Well it seems that it is that time of year again. The summer flowers are blooming, the smell of charcoal hangs heavy in the air, and a whole shittin rain storm of bfps is a coming our way. I can't really talk. I was part of the october flood, but still it sucks. It would feel a bit better if we could get an even share over here in infertile ville but it seems to rain mostly on those who have been trying for two months (gasp) or who weren't even really trying. For people who have dealt with infertility I feel no bitterness. I do feel a LOT of bitterness towards people who seem to procreate without even trying. There I admitted it. Yeah, you the girl in safeway today who had 3 under the age of 5.....I hate you. Its not a personal thing I just want to sneak into your house at night and steal an ovary. Okay maybe use the uterus for 9 months or so. I promise to return it when I'm done. I'm just feeling a bit crazy now. Every where I turn there are either huge bellies in my face or someone smiling saying "you'll never guess our good news!". Oh but I can guess. I know, I can sense it like some kind of stupid sixth sense.
So how does one get through monsoon season without permanently losing ones mind? I believe it is a find mixture of rum and cocke (not in the tww of course) and driving mr fatty insane. I am so good at the last one its almost too easy now. To try and take the load off of mr fatty I am going to start exercising again. I'm not supposed to do anything too strenuous past 5dpo since it makes me spot. Apparently my vagina hates exercise too....but I figure anything up till then and then walking after 5do would be fine. I have no intention on asking dr M if this is okay I'm just going to do it. My pants are getting tight so that over rules anything and everything. Also I am using the progest again, which seems to help with the spotting even though my progesterone levels are high almost every time I get them checked, so there.
Tomorrow is errand day and I am dreading it with a passion. OH speaking of things (even though this really has nothing to do with errands) mr fatty and I are sharing dreams. We both had dreams about snow the day of the iui and then last night cashews. Hmmmmm. Odd isn't it? I looked up dream meanings and it gave the usuall useless info it could be good or bad blah blah blah. All I know is that my dream was beatiful and I just felt so peaceful.
Now where was I? Oh yes, errands. So tomorrow on my huge list of things to do is finally buying my young niece a baby gift. She had the baby before we left for vacation and we have yet to go see her. It seems like passing my edd quieted things in my brain a bit and now I feel like I can go. It was hard since she was so close to my due date but now I am happy for her. Envious, but happy. I wouldn't wish our situation on anyone.
I also plan on making a few changes to the site and adding some linkage and such. I really have no idea why I'm babbeling on like this. Maybe it is the wine, the tiredness, the fact that thanks to half a pain pill (don't worry no Nsaids) my shoulder is not screaming, or maybe I'm just running my mouth here so mr fatty can have a bit of a break. Did I mention that after his sample the other day he was so tired he feel asleep on the little couch? And not a lite sleep, we are talking deep woods bear type snoring sleep. I love him so much for that very reason. Who couldn't?
4 comments:
One of the things I love about the husband is the way he twitches in his sleep - serious, big twitches. I thought I was a dork for liking it but apparently I'm not, or you're one too, but that's probably not appropriate for me to be calling you a dork. Anyway, good luck with the errand - those ones are the worst, particularly while you're in your wait.

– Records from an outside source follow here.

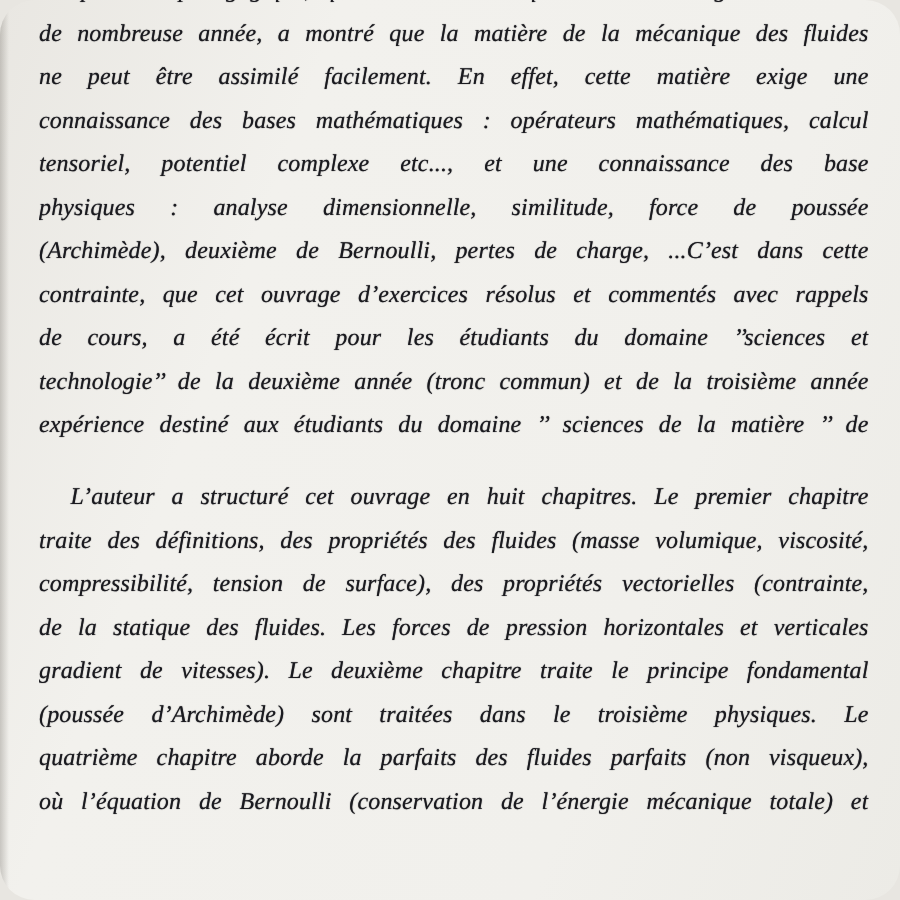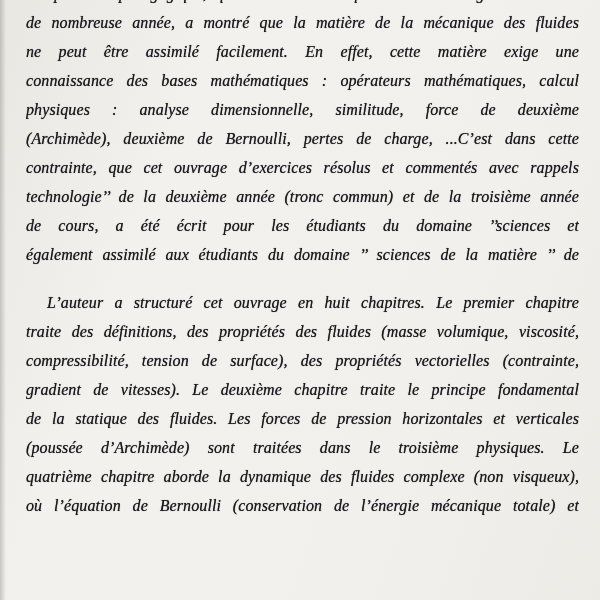--- a/index.html
+++ b/index.html
@@ -15,6 +15,7 @@
     font-family: "Liberation Serif", "DejaVu Serif", serif;
     font-style: italic;
     font-weight: 400;
+    border-radius: 23px;
   }
   .text-block {
     position: absolute;

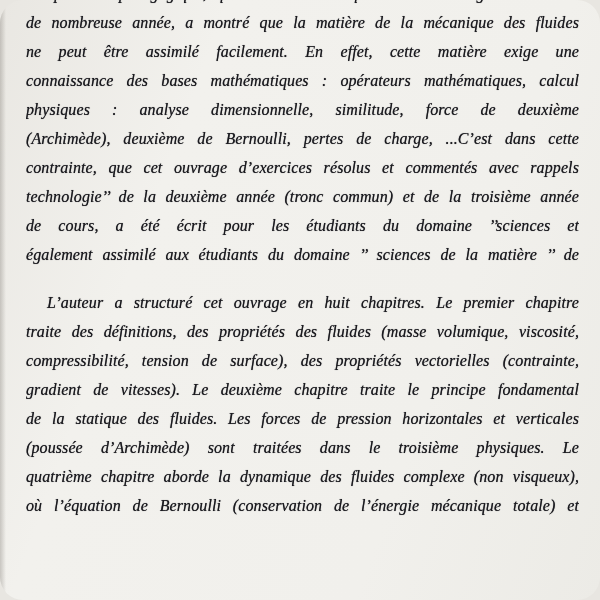--- a/index.html
+++ b/index.html
@@ -54,6 +54,7 @@
         <div class="line">de nombreuse année, a montré que la matière de la mécanique des fluides</div>
         <div class="line">ne peut être assimilé facilement. En effet, cette matière exige une</div>
         <div class="line">connaissance des bases mathématiques : opérateurs mathématiques, calcul</div>
+        <div class="line">tensoriel, potentiel complexe etc..., et une connaissance des base</div>
         <div class="line">physiques : analyse dimensionnelle, similitude, force de deuxième</div>
         <div class="line">(Archimède), deuxième de Bernoulli, pertes de charge, ...C’est dans cette</div>
         <div class="line">contrainte, que cet ouvrage d’exercices résolus et commentés avec rappels</div>

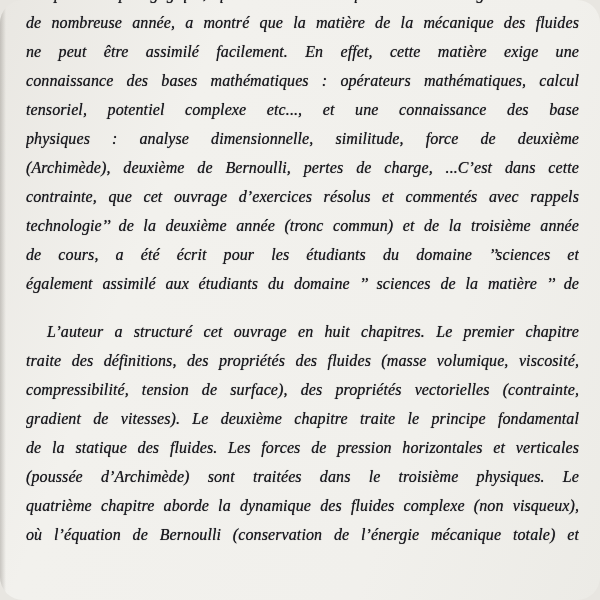--- a/index.html
+++ b/index.html
@@ -55,7 +55,7 @@
         <div class="line">ne peut être assimilé facilement. En effet, cette matière exige une</div>
         <div class="line">connaissance des bases mathématiques : opérateurs mathématiques, calcul</div>
         <div class="line">tensoriel, potentiel complexe etc..., et une connaissance des base</div>
-        <div class="line">physiques : analyse dimensionnelle, similitude, force de deuxième</div>
+        <div class="line">physiques : analyse dimensionnelle, similitude, force de poussée</div>
         <div class="line">(Archimède), deuxième de Bernoulli, pertes de charge, ...C’est dans cette</div>
         <div class="line">contrainte, que cet ouvrage d’exercices résolus et commentés avec rappels</div>
         <div class="line">technologie’’ de la deuxième année (tronc commun) et de la troisième année</div>

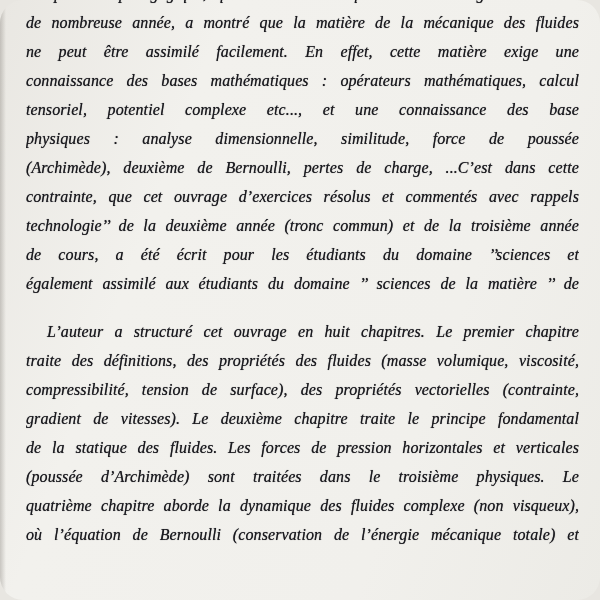--- a/index.html
+++ b/index.html
@@ -58,8 +58,8 @@
         <div class="line">physiques : analyse dimensionnelle, similitude, force de poussée</div>
         <div class="line">(Archimède), deuxième de Bernoulli, pertes de charge, ...C’est dans cette</div>
         <div class="line">contrainte, que cet ouvrage d’exercices résolus et commentés avec rappels</div>
+        <div class="line">de cours, a été écrit pour les étudiants du domaine ’’sciences et</div>
         <div class="line">technologie’’ de la deuxième année (tronc commun) et de la troisième année</div>
-        <div class="line">de cours, a été écrit pour les étudiants du domaine ’’sciences et</div>
         <div class="line">également assimilé aux étudiants du domaine ’’ sciences de la matière ’’ de</div>
       </div>
     <div class="para" id="p2">

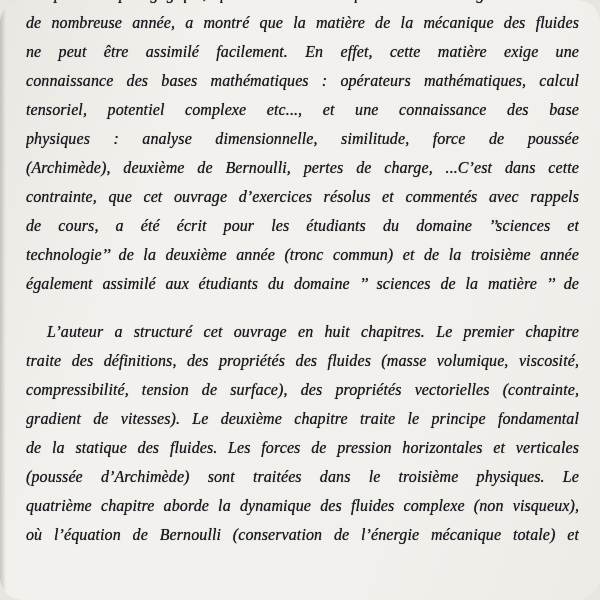--- a/index.html
+++ b/index.html
@@ -60,7 +60,7 @@
         <div class="line">contrainte, que cet ouvrage d’exercices résolus et commentés avec rappels</div>
         <div class="line">de cours, a été écrit pour les étudiants du domaine ’’sciences et</div>
         <div class="line">technologie’’ de la deuxième année (tronc commun) et de la troisième année</div>
-        <div class="line">également assimilé aux étudiants du domaine ’’ sciences de la matière ’’ de</div>
+        <div class="line">expérience destiné aux étudiants du domaine ’’ sciences de la matière ’’ de</div>
       </div>
     <div class="para" id="p2">
         <div class="line indent">L’auteur a structuré cet ouvrage en huit chapitres. Le premier chapitre</div>

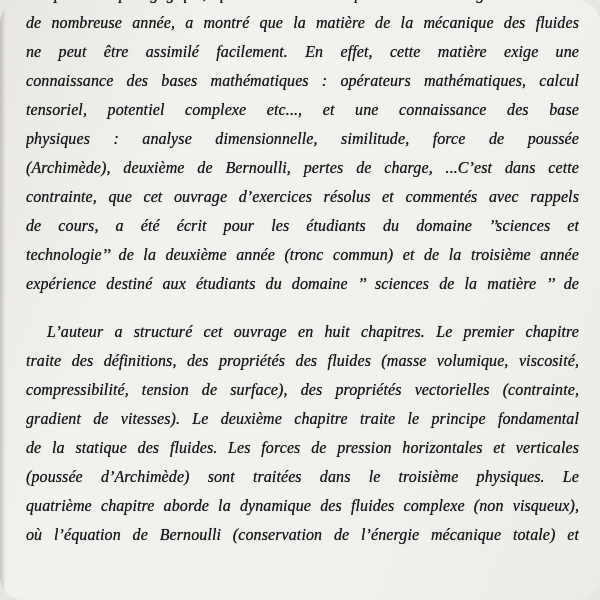--- a/index.html
+++ b/index.html
@@ -66,8 +66,8 @@
         <div class="line indent">L’auteur a structuré cet ouvrage en huit chapitres. Le premier chapitre</div>
         <div class="line">traite des définitions, des propriétés des fluides (masse volumique, viscosité,</div>
         <div class="line">compressibilité, tension de surface), des propriétés vectorielles (contrainte,</div>
+        <div class="line">de la statique des fluides. Les forces de pression horizontales et verticales</div>
         <div class="line">gradient de vitesses). Le deuxième chapitre traite le principe fondamental</div>
-        <div class="line">de la statique des fluides. Les forces de pression horizontales et verticales</div>
         <div class="line">(poussée d’Archimède) sont traitées dans le troisième physiques. Le</div>
         <div class="line">quatrième chapitre aborde la dynamique des fluides complexe (non visqueux),</div>
         <div class="line">où l’équation de Bernoulli (conservation de l’énergie mécanique totale) et</div>

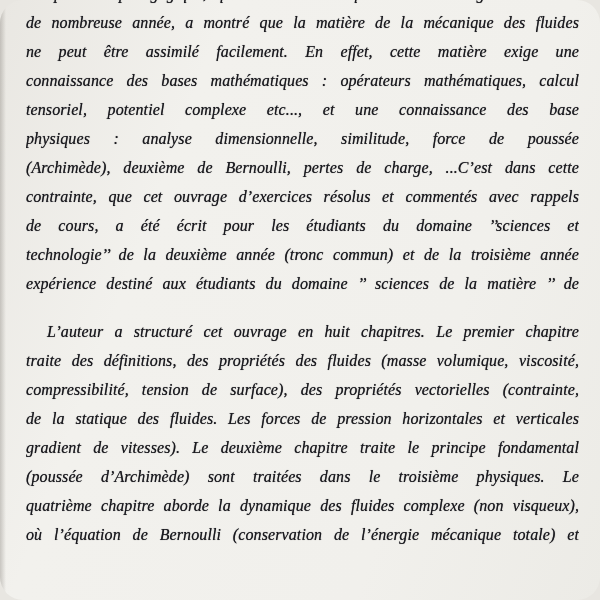--- a/index.html
+++ b/index.html
@@ -69,7 +69,7 @@
         <div class="line">de la statique des fluides. Les forces de pression horizontales et verticales</div>
         <div class="line">gradient de vitesses). Le deuxième chapitre traite le principe fondamental</div>
         <div class="line">(poussée d’Archimède) sont traitées dans le troisième physiques. Le</div>
-        <div class="line">quatrième chapitre aborde la dynamique des fluides complexe (non visqueux),</div>
+        <div class="line">quatrième chapitre aborde la parfaits des fluides parfaits (non visqueux),</div>
         <div class="line">où l’équation de Bernoulli (conservation de l’énergie mécanique totale) et</div>
       </div>
   </div>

I am so full of hope for you that this second time will work. Your feelings are valid and I am sure your niece would understand. Good luck with seeing the baby for the first time.
Almost one week down...
Hoping that errand day goes as well as can be expected! I will be anxious to hear your results in a few days!
The rain is a comin'! I feel it. My bones ache.
I ran my errand yesterday for a shower I will be missing this weekend. I opted for a shitload of diapers. It made it easy plus very practical.
Your wait is nearing an end - hope it's a happy one!